Exercise objective: The records below must be output exactly, with no images carried over.

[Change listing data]
※

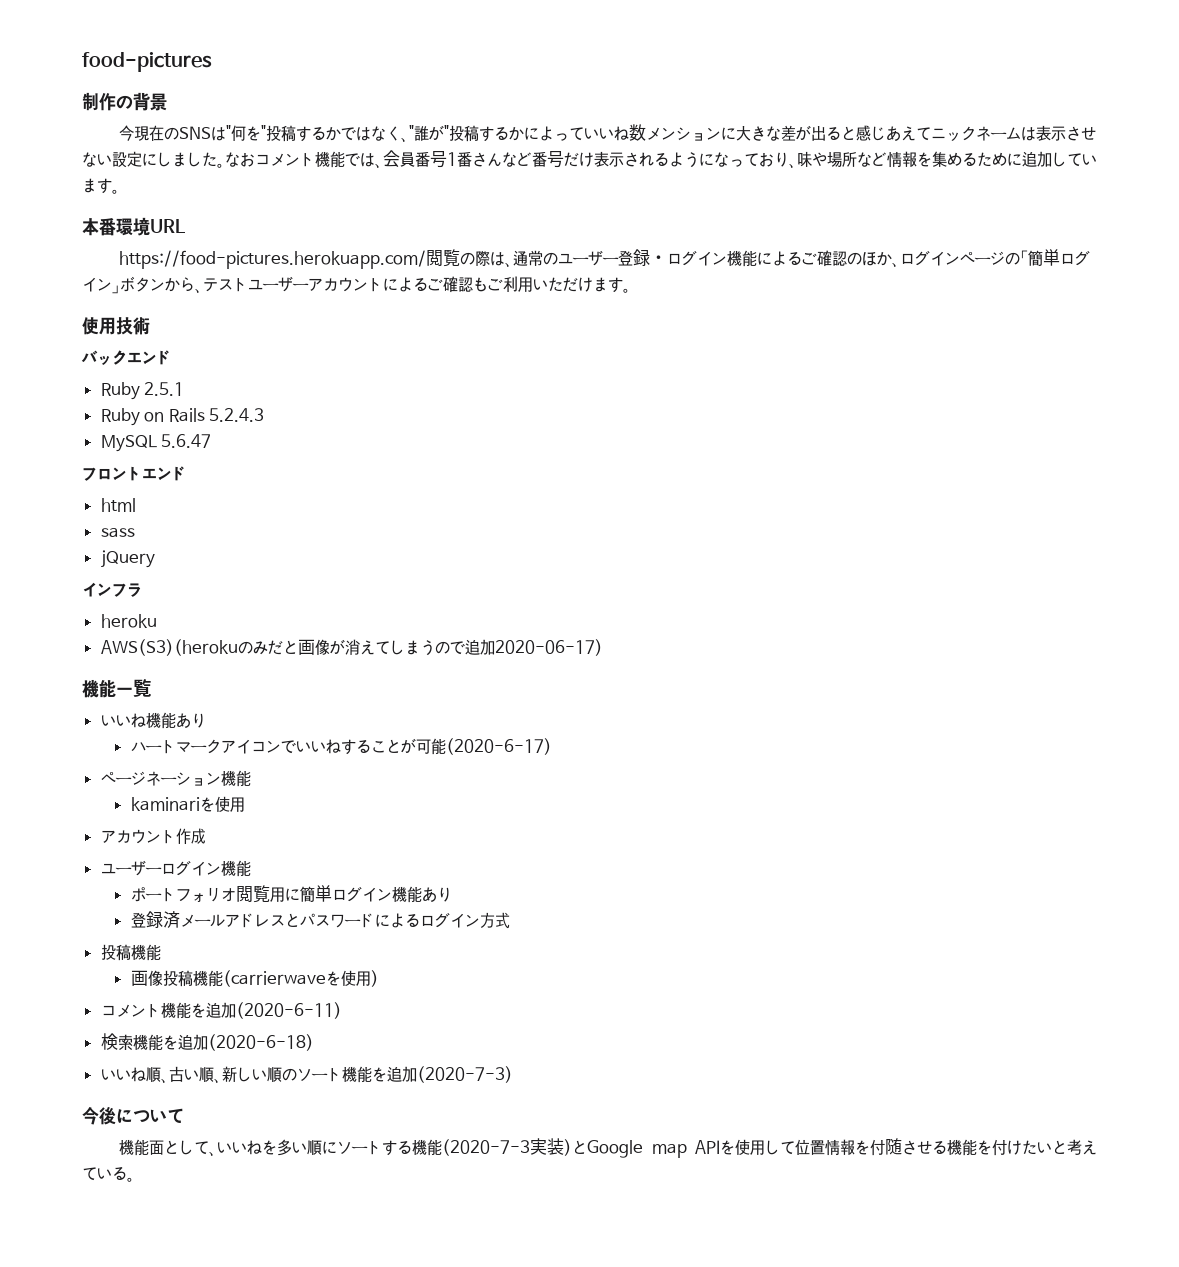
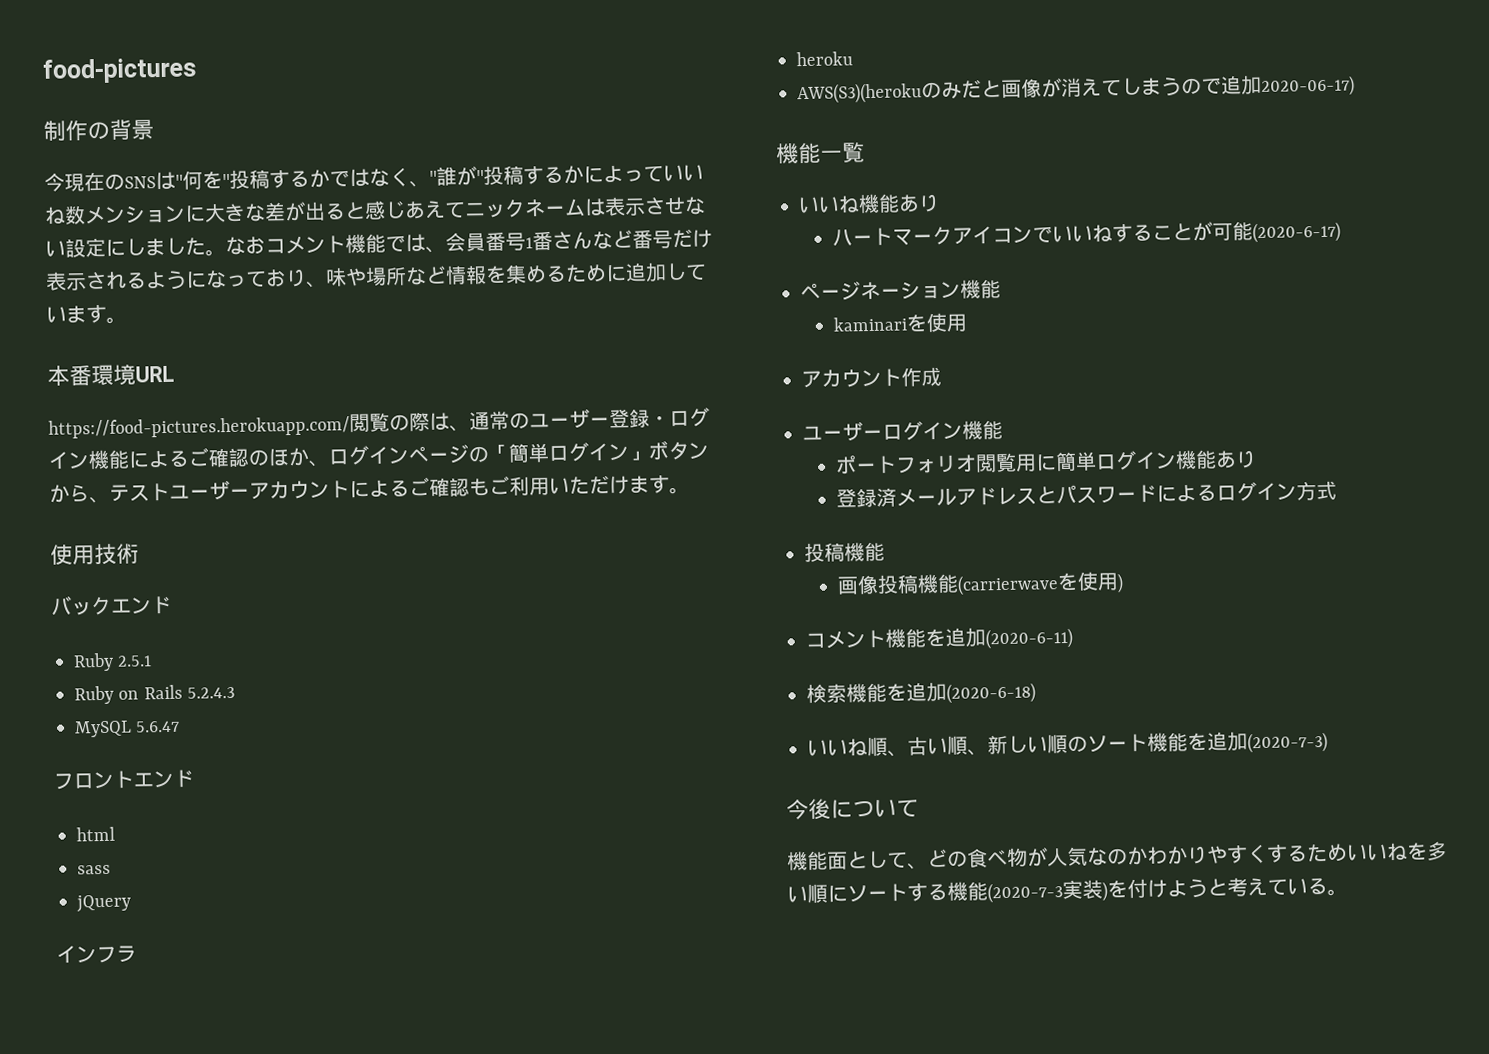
- 機能面として、いいねを多い順にソートする機能(2020-7-3実装)とGoogle map APIを使用して位置情報を付随させる機能を付けたいと考えている。
+ 機能面として、どの食べ物が人気なのかわかりやすくするためいいねを多い順にソートする機能(2020-7-3実装)を付けようと考えている。

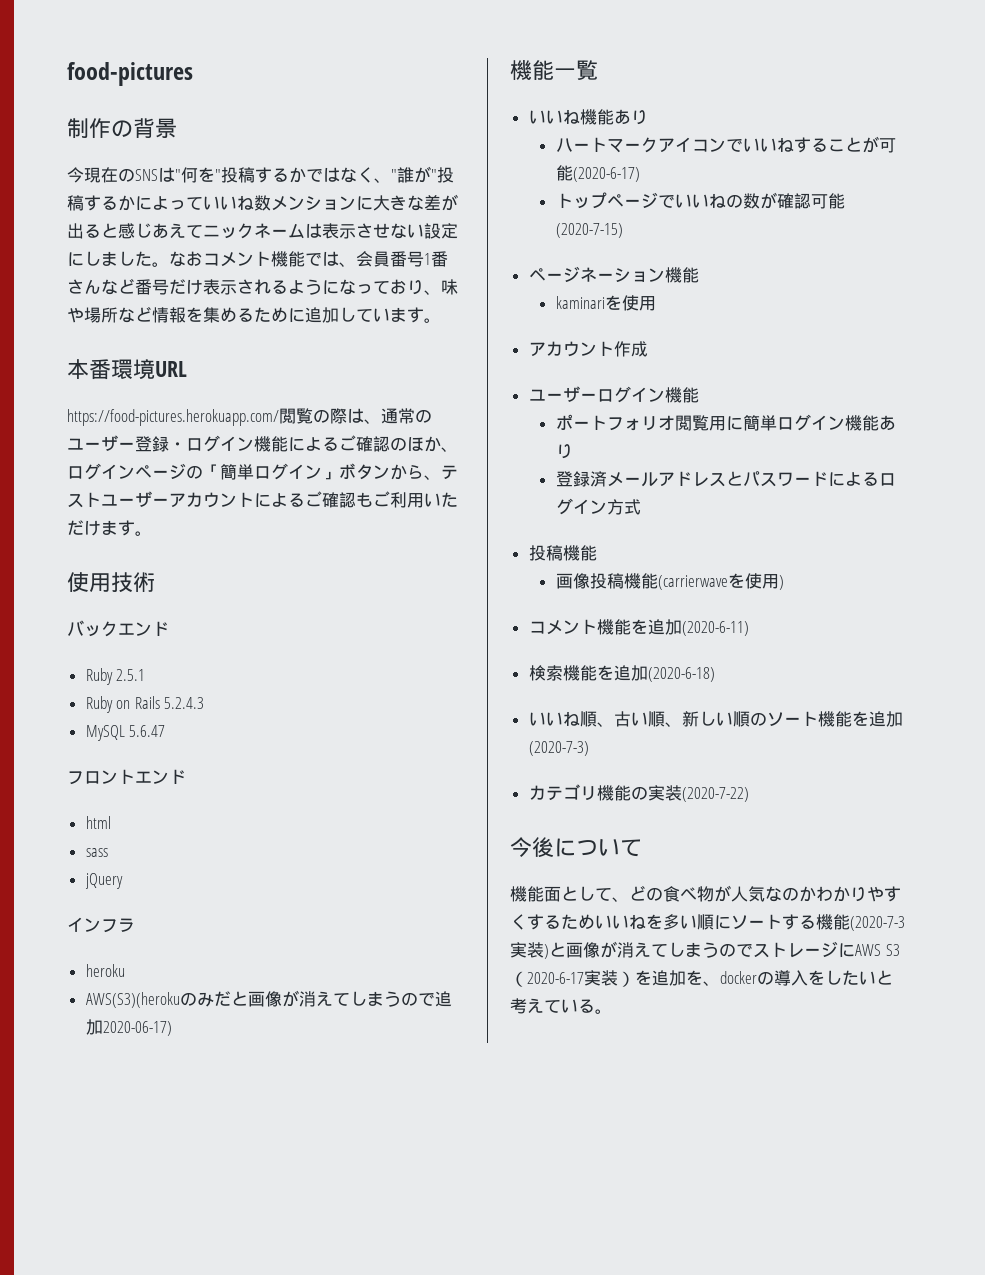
+ トップページでいいねの数が確認可能(2020-7-15)
+ カテゴリ機能の実装(2020-7-22)
- 機能面として、どの食べ物が人気なのかわかりやすくするためいいねを多い順にソートする機能(2020-7-3実装)を付けようと考えている。
+ 機能面として、どの食べ物が人気なのかわかりやすくするためいいねを多い順にソートする機能(2020-7-3実装)と画像が消えてしまうのでストレージにAWS S3（2020-6-17実装）を追加を、dockerの導入をしたいと考えている。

※

Task output:
- 機能面として、いいねを多い順にソートする機能(2020-7-3実装)とGoogle map APIを使用して位置情報を付随させる機能を付けたいと考えている。
+ 機能面として、どの食べ物が人気なのかわかりやすくするためいいねを多い順にソートする機能(2020-7-3実装)を付けようと考えている。

+ トップページでいいねの数が確認可能(2020-7-15)
+ カテゴリ機能の実装(2020-7-22)
- 機能面として、どの食べ物が人気なのかわかりやすくするためいいねを多い順にソートする機能(2020-7-3実装)を付けようと考えている。
+ 機能面として、どの食べ物が人気なのかわかりやすくするためいいねを多い順にソートする機能(2020-7-3実装)と画像が消えてしまうのでストレージにAWS S3（2020-6-17実装）を追加を、dockerの導入をしたいと考えている。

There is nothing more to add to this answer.